TASK BRIEF:
Scan the records beneath this line for the line holding "267 | 456 | 813" and the line holding "- Nivel | Criterios", then transcribe exactly those two and all lines between.

Before-and-after change data
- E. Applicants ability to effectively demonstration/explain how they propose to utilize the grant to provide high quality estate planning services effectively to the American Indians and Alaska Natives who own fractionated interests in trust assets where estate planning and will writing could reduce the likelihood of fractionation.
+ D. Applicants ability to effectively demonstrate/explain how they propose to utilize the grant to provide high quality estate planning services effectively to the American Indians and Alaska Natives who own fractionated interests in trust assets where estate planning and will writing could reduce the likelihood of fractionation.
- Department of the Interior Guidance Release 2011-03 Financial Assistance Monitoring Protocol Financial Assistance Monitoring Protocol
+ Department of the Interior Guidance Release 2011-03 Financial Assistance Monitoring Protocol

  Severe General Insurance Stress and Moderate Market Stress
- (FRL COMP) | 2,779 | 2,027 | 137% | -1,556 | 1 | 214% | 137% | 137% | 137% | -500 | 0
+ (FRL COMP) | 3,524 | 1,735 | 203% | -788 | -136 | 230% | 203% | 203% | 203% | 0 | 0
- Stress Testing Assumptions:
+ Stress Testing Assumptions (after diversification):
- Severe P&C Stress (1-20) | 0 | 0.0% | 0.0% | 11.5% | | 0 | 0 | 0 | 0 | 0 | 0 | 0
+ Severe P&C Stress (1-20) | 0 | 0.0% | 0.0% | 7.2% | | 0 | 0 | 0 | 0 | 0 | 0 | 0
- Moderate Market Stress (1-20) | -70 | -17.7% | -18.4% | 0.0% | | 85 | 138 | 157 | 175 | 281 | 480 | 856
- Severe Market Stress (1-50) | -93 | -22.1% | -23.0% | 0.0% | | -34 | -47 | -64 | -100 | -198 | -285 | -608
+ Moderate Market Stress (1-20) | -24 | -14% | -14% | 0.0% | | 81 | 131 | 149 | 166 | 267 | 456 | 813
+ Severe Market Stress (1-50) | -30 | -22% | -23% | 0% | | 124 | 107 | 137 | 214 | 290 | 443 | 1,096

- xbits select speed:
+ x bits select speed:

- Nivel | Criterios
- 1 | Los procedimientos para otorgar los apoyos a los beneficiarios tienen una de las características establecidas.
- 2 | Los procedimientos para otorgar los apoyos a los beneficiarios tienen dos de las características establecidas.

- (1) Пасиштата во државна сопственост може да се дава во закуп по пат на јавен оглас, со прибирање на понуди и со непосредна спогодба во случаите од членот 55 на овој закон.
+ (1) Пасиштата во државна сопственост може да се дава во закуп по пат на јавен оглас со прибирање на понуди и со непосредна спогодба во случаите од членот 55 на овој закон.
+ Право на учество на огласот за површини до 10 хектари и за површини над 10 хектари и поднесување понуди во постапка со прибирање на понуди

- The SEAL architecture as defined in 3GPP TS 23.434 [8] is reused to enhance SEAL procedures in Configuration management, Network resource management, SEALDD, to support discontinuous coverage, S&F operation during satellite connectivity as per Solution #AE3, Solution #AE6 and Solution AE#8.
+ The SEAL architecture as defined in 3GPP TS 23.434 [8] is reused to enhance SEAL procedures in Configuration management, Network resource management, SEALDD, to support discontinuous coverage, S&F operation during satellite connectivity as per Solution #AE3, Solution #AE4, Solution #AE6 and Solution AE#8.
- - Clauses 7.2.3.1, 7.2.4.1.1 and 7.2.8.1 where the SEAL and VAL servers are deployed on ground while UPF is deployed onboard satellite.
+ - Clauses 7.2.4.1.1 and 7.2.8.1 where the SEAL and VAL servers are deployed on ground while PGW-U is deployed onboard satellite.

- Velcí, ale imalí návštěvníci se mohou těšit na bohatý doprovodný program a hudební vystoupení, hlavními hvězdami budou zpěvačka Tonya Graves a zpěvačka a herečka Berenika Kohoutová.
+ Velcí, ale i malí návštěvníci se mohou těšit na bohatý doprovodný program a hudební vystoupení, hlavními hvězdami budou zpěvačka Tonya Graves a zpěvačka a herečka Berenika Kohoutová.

COMPLETED TASK:
+ Moderate Market Stress (1-20) | -24 | -14% | -14% | 0.0% | | 81 | 131 | 149 | 166 | 267 | 456 | 813
+ Severe Market Stress (1-50) | -30 | -22% | -23% | 0% | | 124 | 107 | 137 | 214 | 290 | 443 | 1,096

- xbits select speed:
+ x bits select speed:

- Nivel | Criterios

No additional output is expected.